*** DATA SUPPLIED ***

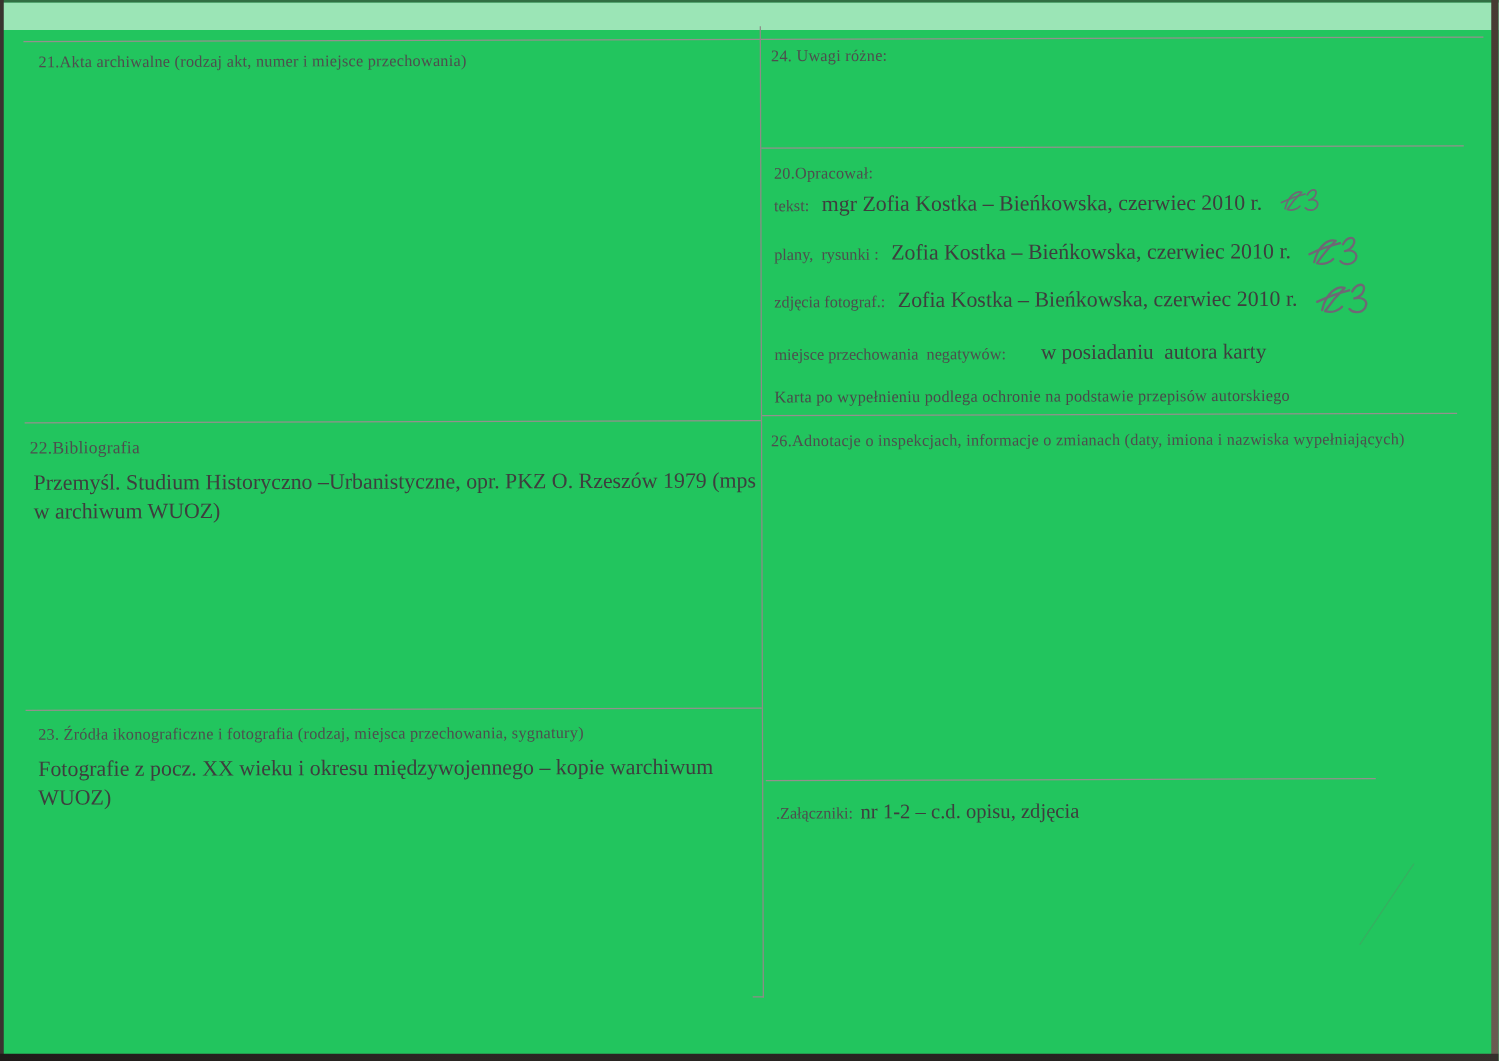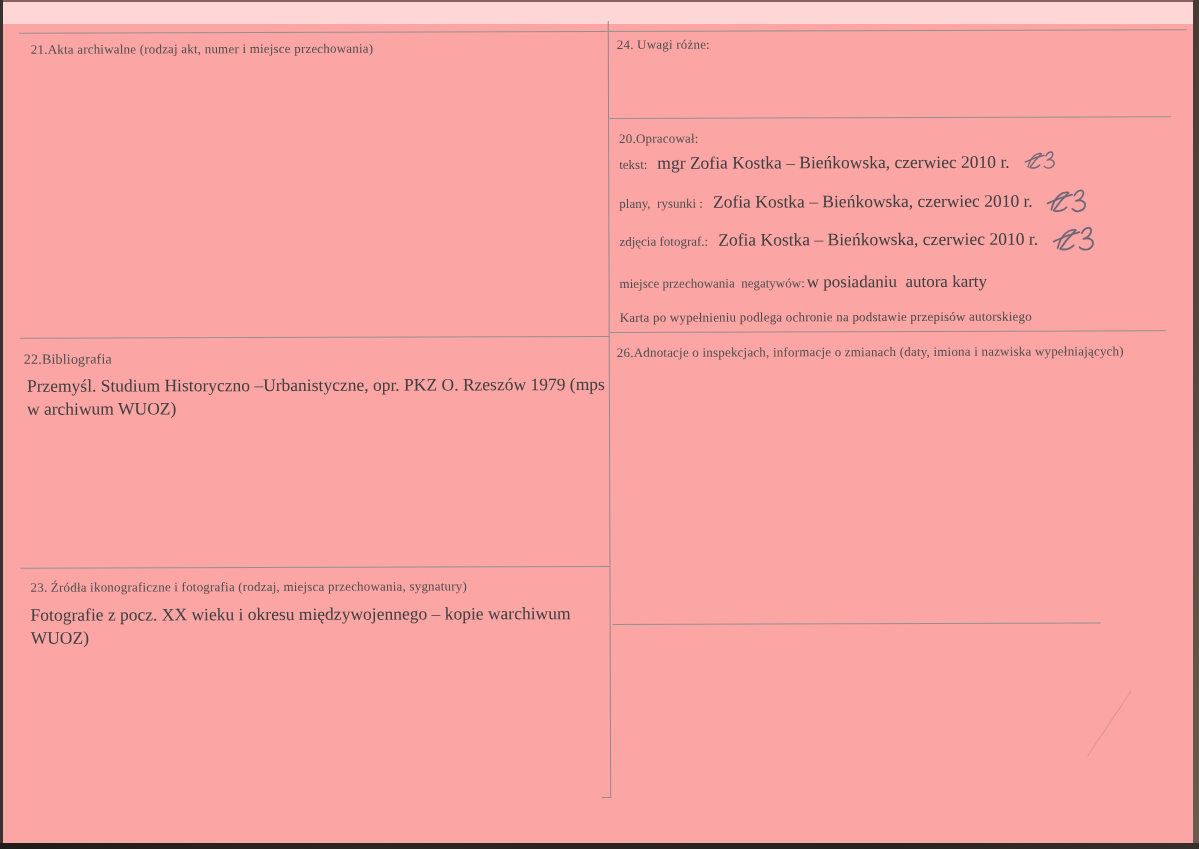--- a/index.html
+++ b/index.html
@@ -5,7 +5,7 @@
   html,body{margin:0;padding:0;background:#8b8b8b;}
   .page{
     position:relative;width:1199px;height:849px;overflow:hidden;
-    background:#fca5a5;
+    background:#22c55e;
     font-family:"Liberation Serif","DejaVu Serif",serif;
     color:#484848;
   }

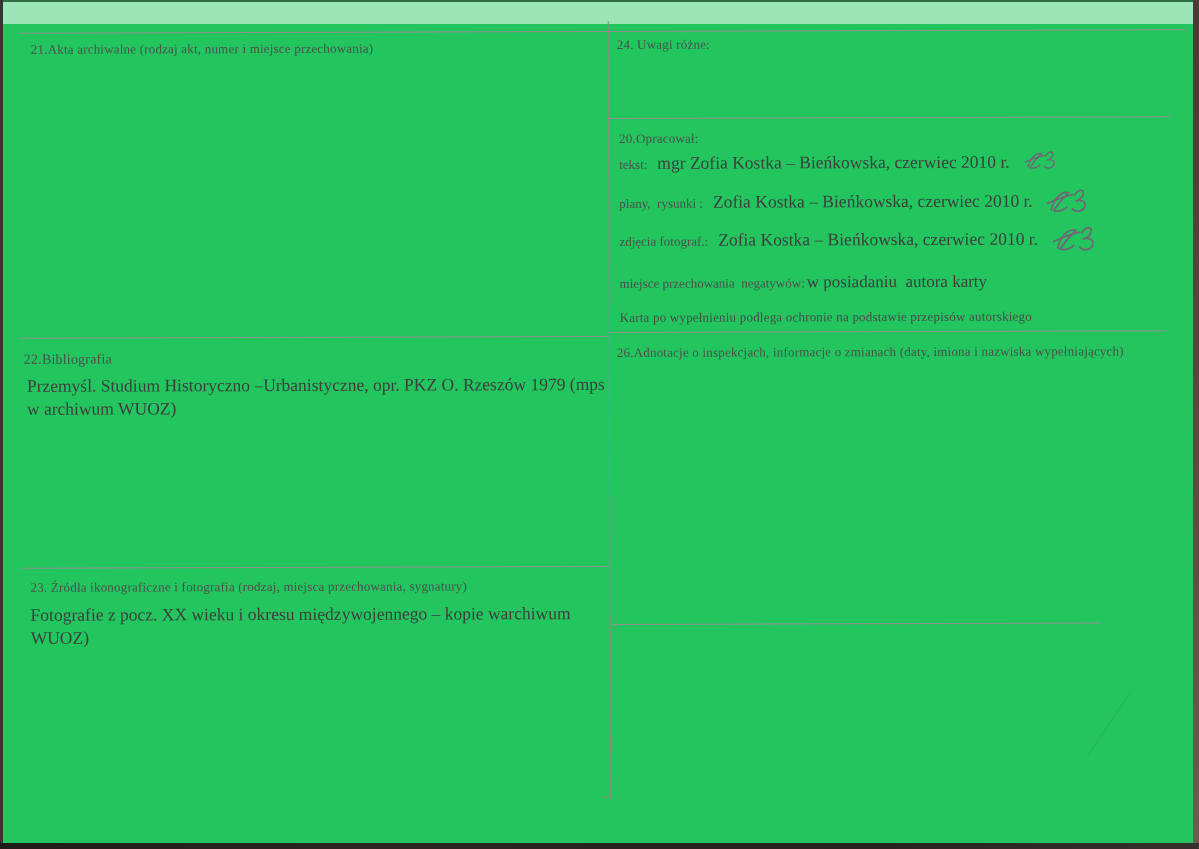--- a/index.html
+++ b/index.html
@@ -96,7 +96,7 @@
     </div>
 
     <div class="row" style="left:620px;top:273px;">
-      <span class="role" style="margin-right:2px;">miejsce przechowania  negatywów:</span>
+      <span class="role" style="margin-right:28px;">miejsce przechowania  negatywów:</span>
       <span class="val" style="font-size:17px;">w posiadaniu  autora karty</span>
     </div>
 

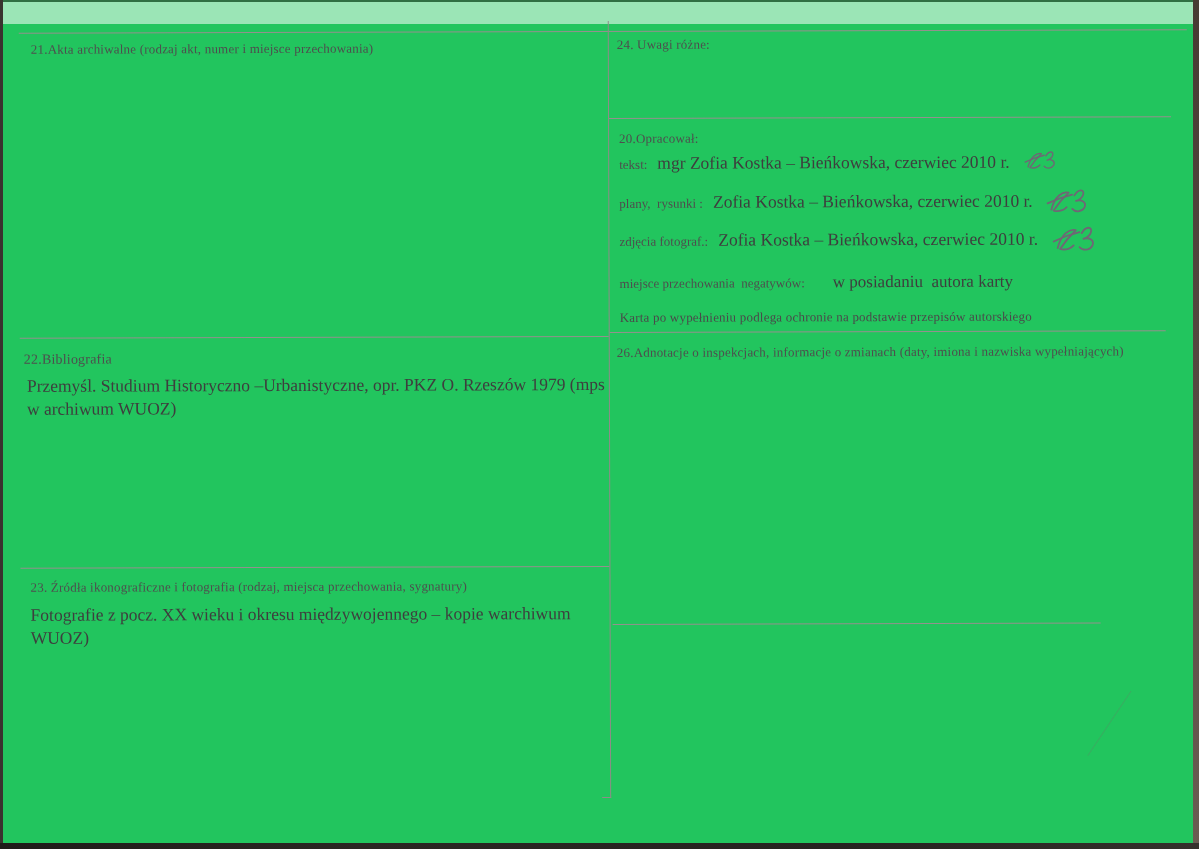--- a/index.html
+++ b/index.html
@@ -110,6 +110,10 @@
     <div class="hdr" style="left:30px;top:578px;">23. Źródła ikonograficzne i fotografia (rodzaj, miejsca przechowania, sygnatury)</div>
     <div class="body-text" style="left:30px;top:602px;width:575px;">Fotografie z pocz. XX wieku i okresu międzywojennego – kopie warchiwum WUOZ)</div>
 
+    <div class="row" style="left:620px;top:640px;">
+      <span class="role" style="margin-right:6px;">.Załączniki:</span>
+      <span class="val-sm">nr 1-2 – c.d. opisu, zdjęcia</span>
+    </div>
 
     <div class="crease"></div>
   </div>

*** End of DATA SUPPLIED ***

Only lines of the material that contain the word "left" belong in the answer; copy each one.

YOUR SOLUTION:
     <div class="row" style="left:620px;top:273px;">
     <div class="hdr" style="left:30px;top:578px;">23. Źródła ikonograficzne i fotografia (rodzaj, miejsca przechowania, sygnatury)</div>
     <div class="body-text" style="left:30px;top:602px;width:575px;">Fotografie z pocz. XX wieku i okresu międzywojennego – kopie warchiwum WUOZ)</div>
+    <div class="row" style="left:620px;top:640px;">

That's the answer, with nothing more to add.